We bounce back with grit. We admire those with grit. Joke as I might, what I did was not gritty. The body doesn’t heal itself through sheer force of will.
Sometimes in the mornings, as I would strap the cumbersome black contraption onto my leg and lock it in place, I caught myself obsessing that I might never run again. But I would try — with varying degrees of success — to head off the anxiety and counter my self pity with empathy; for others in pain, for those who have never moved with the freedom I’ve been privileged with, whose injuries are more severe.
I don’t consider myself someone tied to tired expectations of masculinity. But I also reflected during that time about the ways we carry ideas into adulthood. As children, many of us — particularly boys — are told to “be tough” or “toughen up.” I observed this, time and again, during the dozen years I was an elementary school teacher. In essence, children hear — ignore the ebbs and flows of life. We impart this lesson at kids’ peril. Much as I hate to say it, I myself unconsciously summoned that misguided wisdom from boyhood.

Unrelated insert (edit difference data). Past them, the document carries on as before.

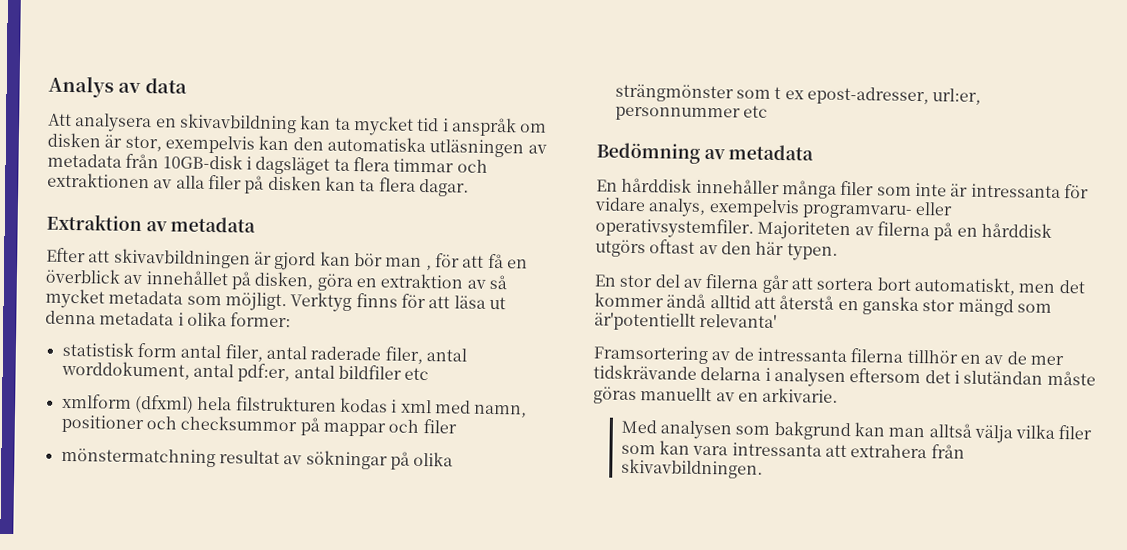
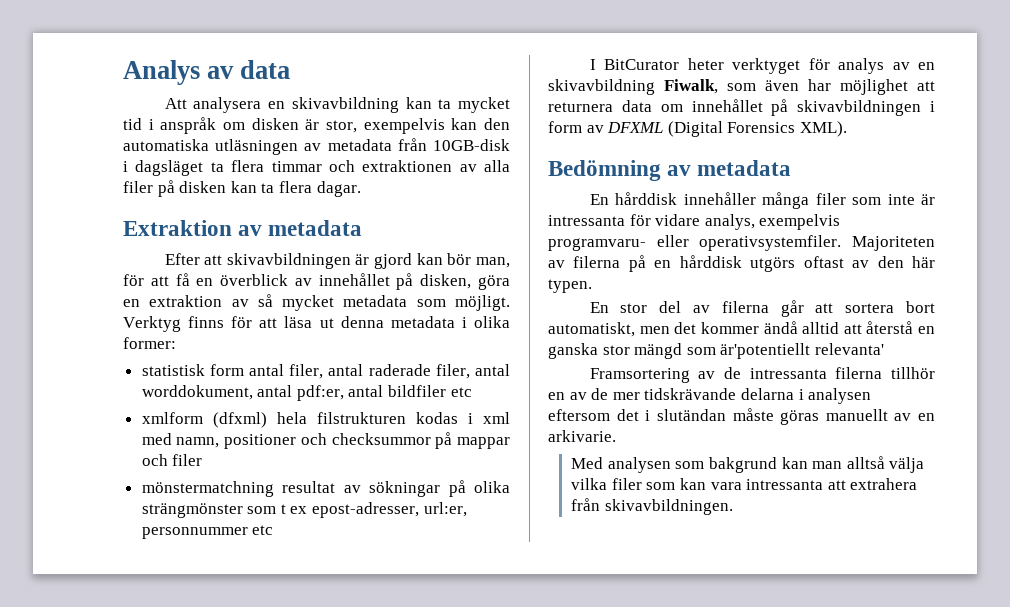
- Efter att skivavbildningen är gjord kan bör man , för att få en överblick av innehållet på disken, göra en extraktion av så mycket metadata som möjligt.
+ Efter att skivavbildningen är gjord kan bör man, för att få en överblick av innehållet på disken, göra en extraktion av så mycket metadata som möjligt.
+ I BitCurator heter verktyget för analys av en skivavbildning Fiwalk, som även har möjlighet att returnera data om innehållet på skivavbildningen i form av DFXML (Digital Forensics XML).

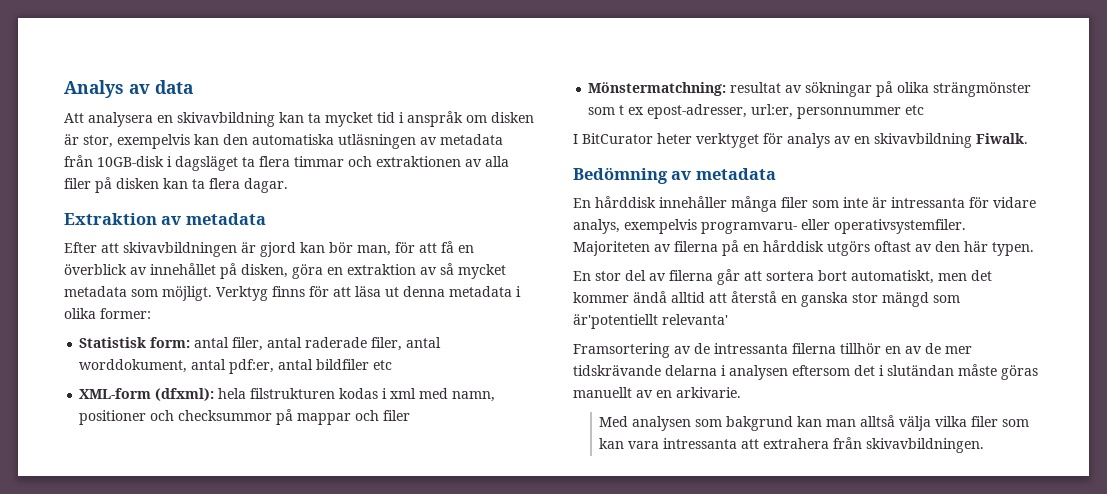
- statistisk form antal filer, antal raderade filer, antal worddokument, antal pdf:er, antal bildfiler etc
+ Statistisk form: antal filer, antal raderade filer, antal worddokument, antal pdf:er, antal bildfiler etc
- xmlform (dfxml) hela filstrukturen kodas i xml med namn, positioner och checksummor på mappar och filer
+ XML-form (dfxml): hela filstrukturen kodas i xml med namn, positioner och checksummor på mappar och filer
- mönstermatchning resultat av sökningar på olika strängmönster som t ex epost-adresser, url:er, personnummer etc
+ Mönstermatchning: resultat av sökningar på olika strängmönster som t ex epost-adresser, url:er, personnummer etc
- I BitCurator heter verktyget för analys av en skivavbildning Fiwalk, som även har möjlighet att returnera data om innehållet på skivavbildningen i form av DFXML (Digital Forensics XML).
+ I BitCurator heter verktyget för analys av en skivavbildning Fiwalk.

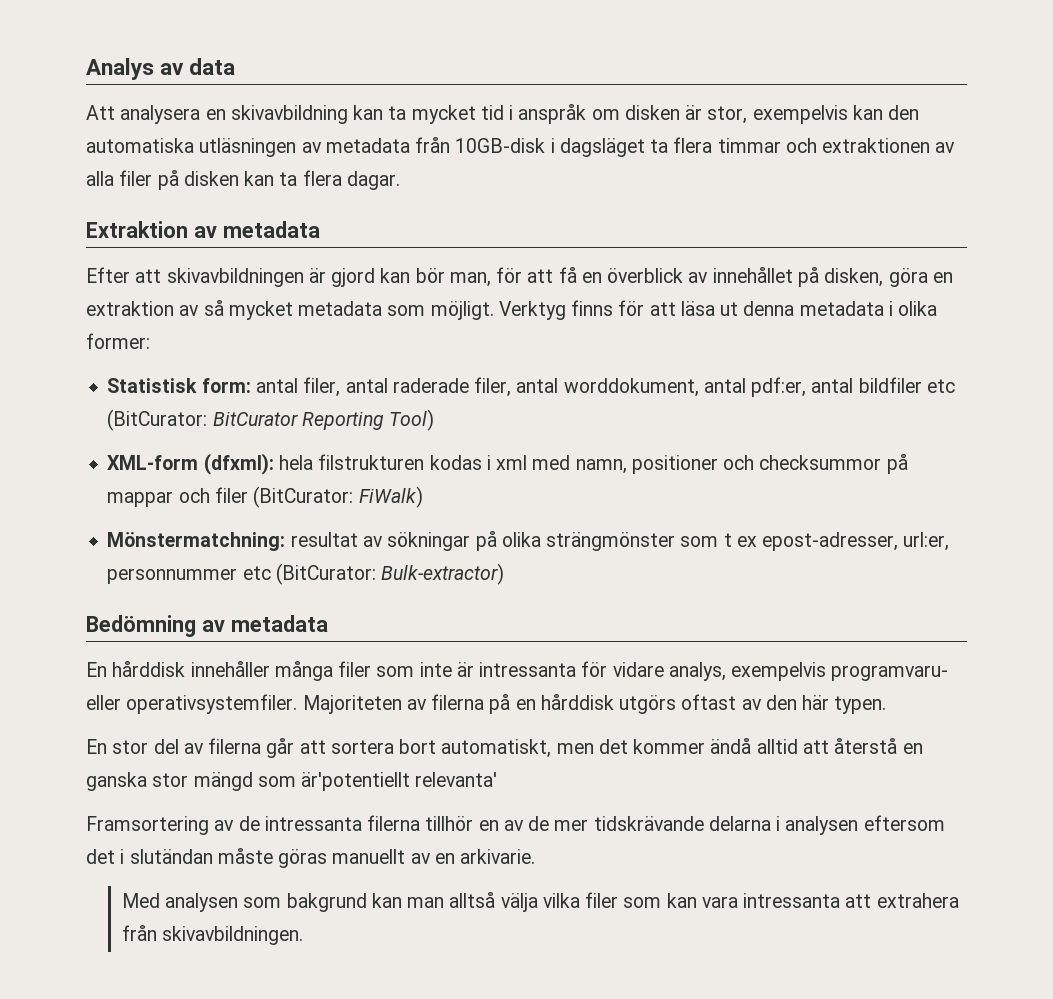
- Statistisk form: antal filer, antal raderade filer, antal worddokument, antal pdf:er, antal bildfiler etc
+ Statistisk form: antal filer, antal raderade filer, antal worddokument, antal pdf:er, antal bildfiler etc (BitCurator: BitCurator Reporting Tool)
- XML-form (dfxml): hela filstrukturen kodas i xml med namn, positioner och checksummor på mappar och filer
+ XML-form (dfxml): hela filstrukturen kodas i xml med namn, positioner och checksummor på mappar och filer (BitCurator: FiWalk)
- Mönstermatchning: resultat av sökningar på olika strängmönster som t ex epost-adresser, url:er, personnummer etc
- I BitCurator heter verktyget för analys av en skivavbildning Fiwalk.
+ Mönstermatchning: resultat av sökningar på olika strängmönster som t ex epost-adresser, url:er, personnummer etc (BitCurator: Bulk-extractor)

After two months, the leg brace came off. Another X-ray revealed that by destabilizing it, my knee cap had begun to fuse back on its own. When the surgeon displayed the image on a screen in his office, I had to marvel at the body’s miraculous mechanics. It seemed I had dodged a bullet and avoided permanent damage.
I’m grateful. Still, the pain occasionally lingers. I’m running again, though shorter distances. Only time will reveal if I can run again without pain. I forfeited my spot in the November marathon. To lace up and be able to train for it sometime in the future would feel tremendous. It may happen. I need to be okay that it may not.
You tend to notice more when you slow down.
As I walked around my neighborhood during those interminable months wearing the knee brace, I would notice paint chipping off storefront signs I had passed every day for years when I was the one hurrying past. I noticed the wide variety of trees in the city. Sidewalk cracks between mislaid sheets of concrete stood out. I was careful to avoid them.
What I noticed most was why I finally noticed those things. Each laborious, lopsided step I took reminded me of one thing I didn’t expect to face in my 40th year — what we would all do well to recognize in life. The limit of being tough.